Dr. Nicole Provenza is an assistant professor and McNair Scholar in the Department of Neurosurgery at the Baylor College of Medicine studying the neurophysiology underlying cognition and emotion and the effects of neuromodulation on neural activity and behavior. Dr. Provenza completed her Ph.D. in Biomedical Engineering at Brown University, where she focused on identifying neural biomarkers of distress in patients with treatment-resistant obsessive compulsive disorder (OCD). Her recent work analyzing chronic and continuous intracranial recordings in OCD patients revealed a neural biomarker of clinical response after deep brain stimulation.
The Provenza lab’s long-term goals are to gain an ethologically valid understanding of how the brain supports real-world behavior. The lab integrates neural activity and deep phenotyping approaches to inform neural signatures underlying real-world functional deficits in cognitive and emotional disorders. This improved understanding will allow us to pioneer the development of bespoke stimulation strategies that more effectively guide brain activity and behavior toward healthy states.
Research Focus:
The Provenza laboratory uses an engineering approach to investigate ethologically relevant brain-behavior relationships underlying psychiatric symptoms to develop personalized neuromodulation strategies that will improve outcomes for psychiatric disorders. To study these complex internal states, we leverage multimodal monitoring to link symptoms to observable, quantifiable behaviors. We measure behavior alongside brain activity through intracranial electrophysiological monitoring in humans. Our research focuses on two patient populations: 1) ambulatory individuals implanted with recording-capable DBS devices, and 2) individuals in the inpatient setting undergoing intracranial monitoring.

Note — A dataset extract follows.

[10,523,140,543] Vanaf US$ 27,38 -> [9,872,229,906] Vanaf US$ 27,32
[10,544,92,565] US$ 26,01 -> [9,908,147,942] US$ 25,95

Goal 1: Gain an ethologically valid understanding of how the brain supports real-world behavior.
Assessment of psychiatric symptom severity currently relies on subjective reports from patients, a process that places a high burden on patients to frequently and accurately report their symptoms. These sparsely sampled surveys represent snapshots in time and hence are unsuitable for capturing continuously evolving symptom states. Behavioral characterization combined with deep learning approaches, or “deep phenotyping,” is rapidly becoming democratized by the recent wave of commercially available wearable sensors and publicly available deep learning models. Our lab uses machine learning to extract meaningful metrics from speech, movement, sleep, kinematics, and activity level using data collected from wearable devices in naturalistic settings, synchronized to neural activity. Integrating neural activity and deep phenotyping approaches will inform neural signatures underlying real-world functional deficits in cognitive and emotional disorders.

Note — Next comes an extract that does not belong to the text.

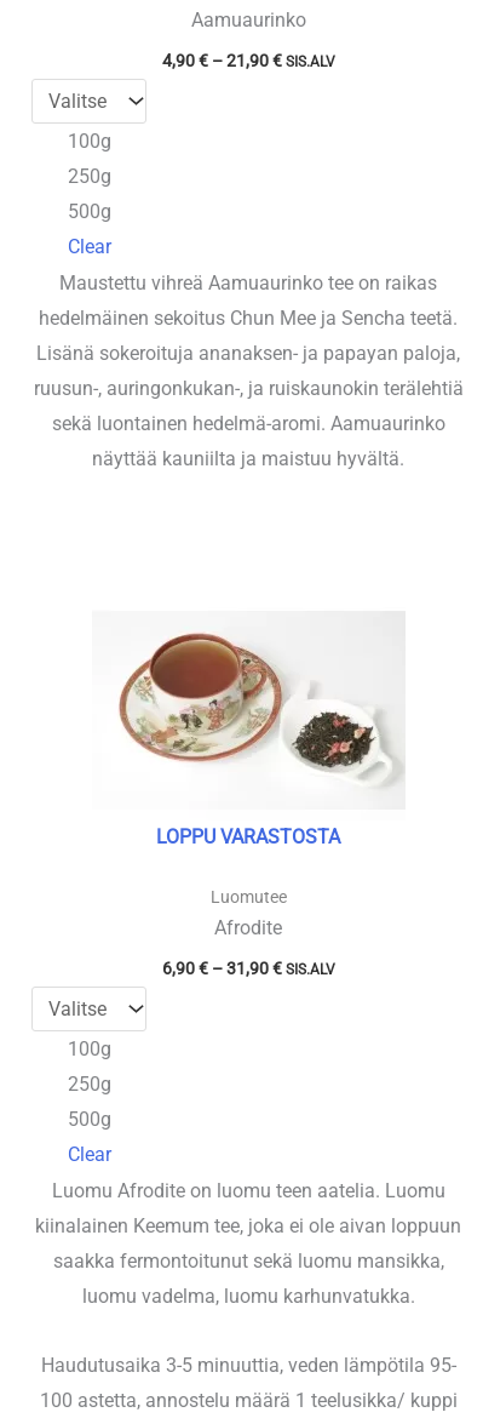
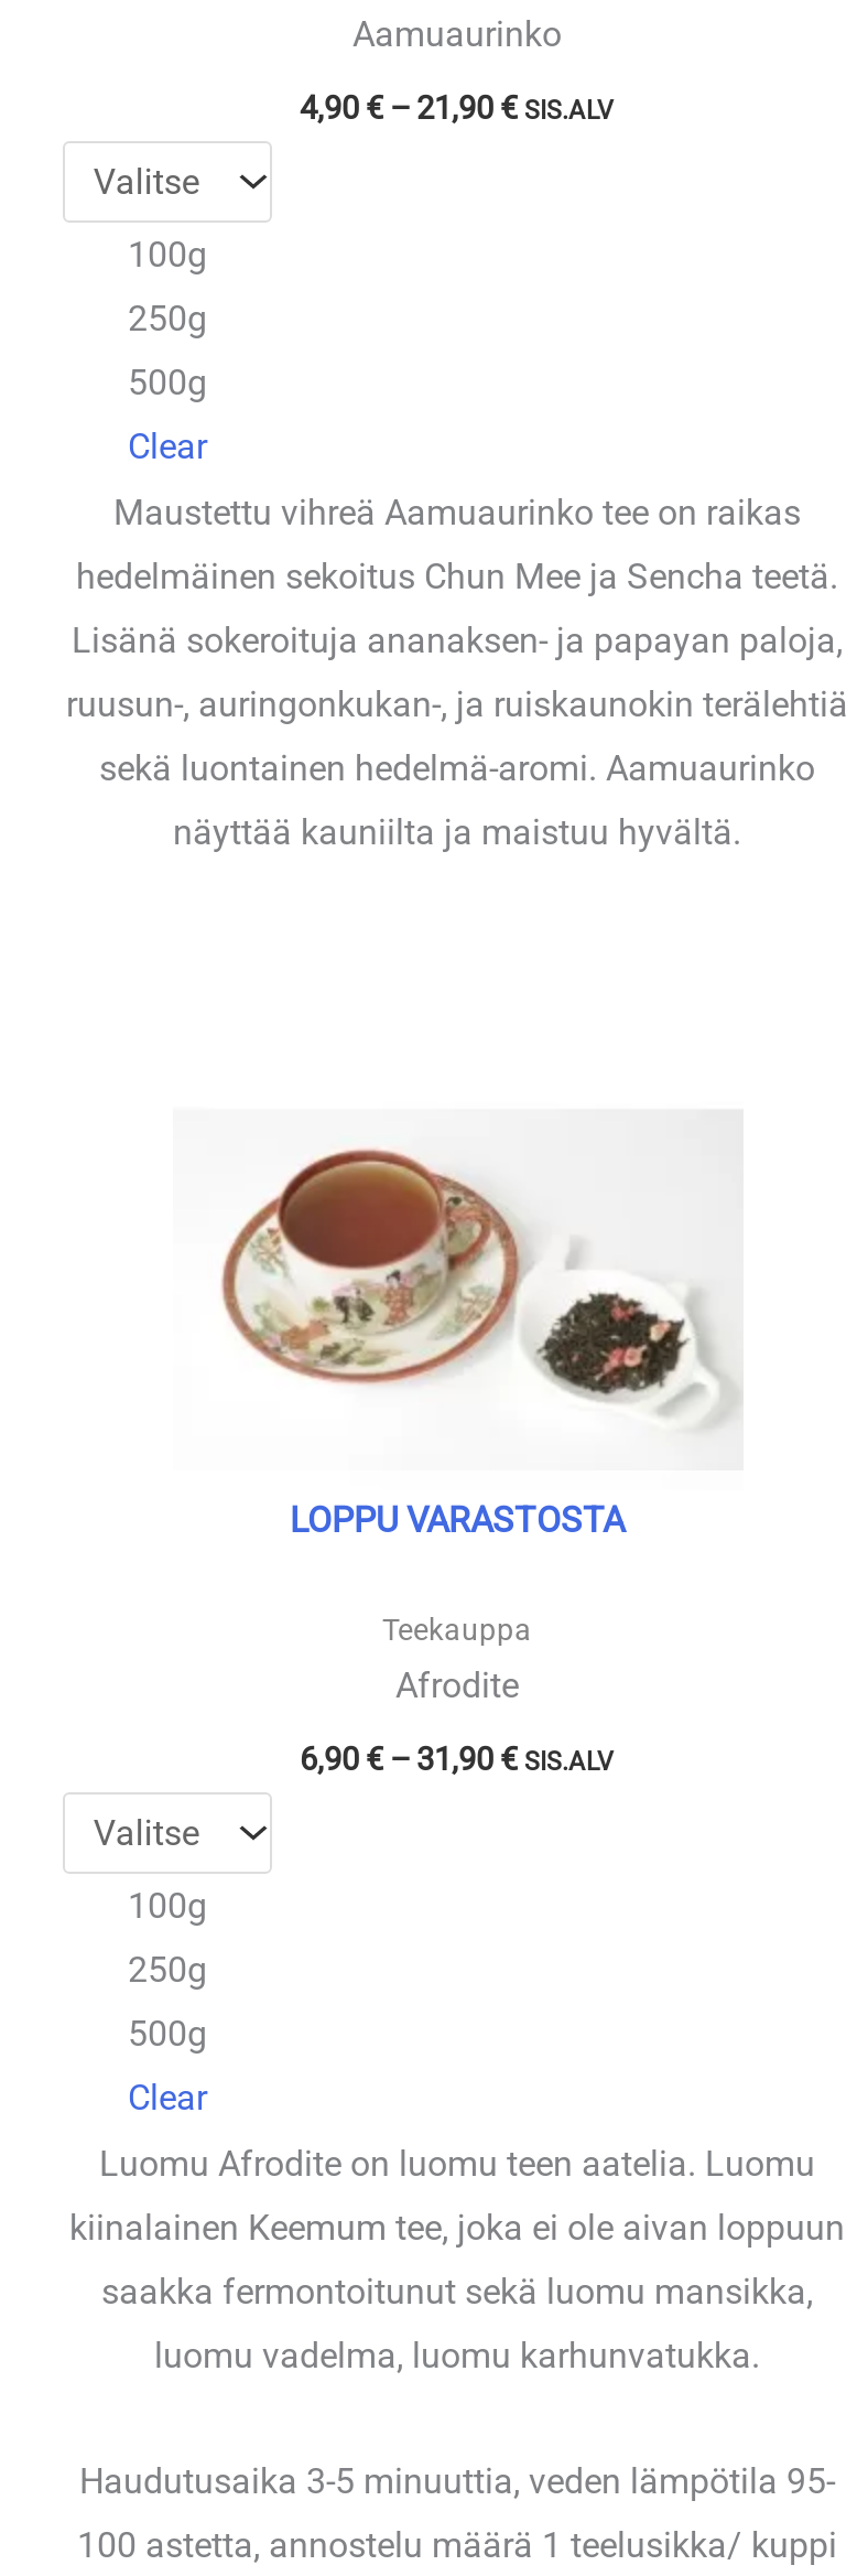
[210,888,286,907] Luomutee -> [382,1612,532,1647] Teekauppa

Goal 2: Investigate the impact of stimulation on brain networks and develop personalized neurostimulation therapies.
Neuromodulation has been used for refractory psychiatric disorders, including OCD and depression, with variable success. Progress thus far in treating these disorders has been mostly empirically driven, both in terms of surgical targeting and stimulation parameter selection. Improving our fundamental understanding of the neurophysiological structure of the affected networks would allow for a more data-driven approach to address these challenges, which in turn would likely improve the consistency and predictability of outcomes. Currently, stimulation paradigms are uniform and simple. Relevant neural circuits, on the other hand, communicate in a complex symphony of neural activity that may not optimally respond to these simple paradigms. As we learn about the link between real-world behaviors and neural activity, our lab aims to develop more neurobiologically valid stimulation paradigms to drive circuits from unhealthy to healthy states. These naturalistic paradigms are likely to be complex. Our lab’s work aims to better understand how the involved networks respond to increasingly complex and perhaps more natural neuromodulatory input. We will use this information to pioneer the development of bespoke stimulation strategies that more effectively guide brain and behavior toward healthy states.